--- REQUIREMENT ---
For the records shown below, return an exact copy that excludes the pictures.

--- DATASET ---
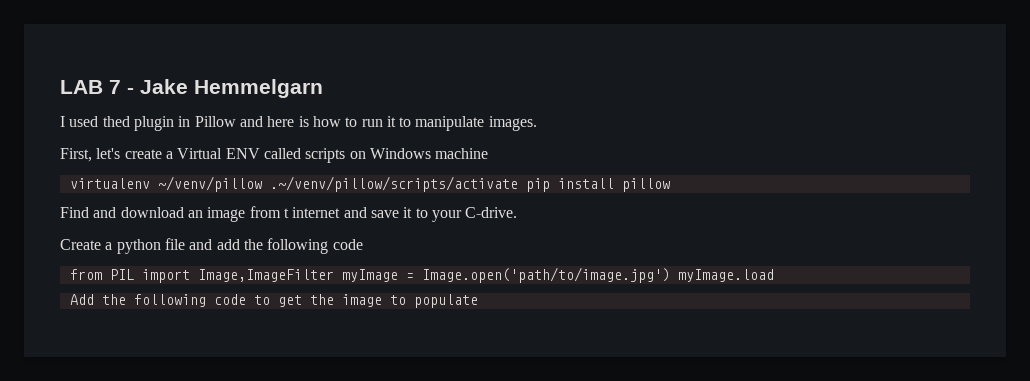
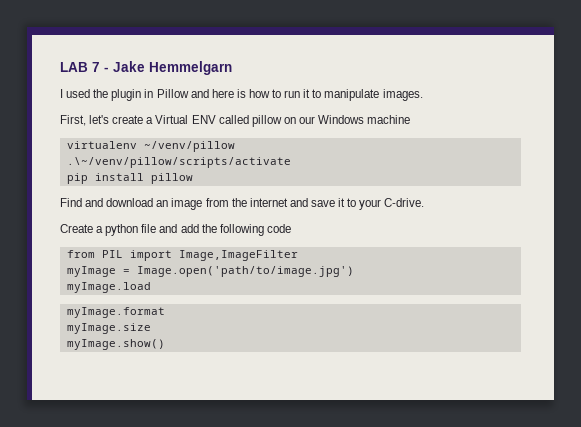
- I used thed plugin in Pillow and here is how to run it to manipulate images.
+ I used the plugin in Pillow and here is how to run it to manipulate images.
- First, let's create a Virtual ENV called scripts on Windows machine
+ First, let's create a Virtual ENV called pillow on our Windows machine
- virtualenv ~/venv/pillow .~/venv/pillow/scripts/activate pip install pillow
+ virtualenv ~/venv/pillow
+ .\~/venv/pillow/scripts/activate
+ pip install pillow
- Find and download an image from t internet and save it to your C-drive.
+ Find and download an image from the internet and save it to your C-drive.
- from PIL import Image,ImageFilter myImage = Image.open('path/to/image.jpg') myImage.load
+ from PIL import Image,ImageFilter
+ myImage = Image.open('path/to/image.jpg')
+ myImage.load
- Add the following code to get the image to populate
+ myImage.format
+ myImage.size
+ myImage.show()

--- ANSWER TO THIS EXERCISE ---
- I used thed plugin in Pillow and here is how to run it to manipulate images.
+ I used the plugin in Pillow and here is how to run it to manipulate images.
- First, let's create a Virtual ENV called scripts on Windows machine
+ First, let's create a Virtual ENV called pillow on our Windows machine
- virtualenv ~/venv/pillow .~/venv/pillow/scripts/activate pip install pillow
+ virtualenv ~/venv/pillow
+ .\~/venv/pillow/scripts/activate
+ pip install pillow
- Find and download an image from t internet and save it to your C-drive.
+ Find and download an image from the internet and save it to your C-drive.
- from PIL import Image,ImageFilter myImage = Image.open('path/to/image.jpg') myImage.load
+ from PIL import Image,ImageFilter
+ myImage = Image.open('path/to/image.jpg')
+ myImage.load
- Add the following code to get the image to populate
+ myImage.format
+ myImage.size
+ myImage.show()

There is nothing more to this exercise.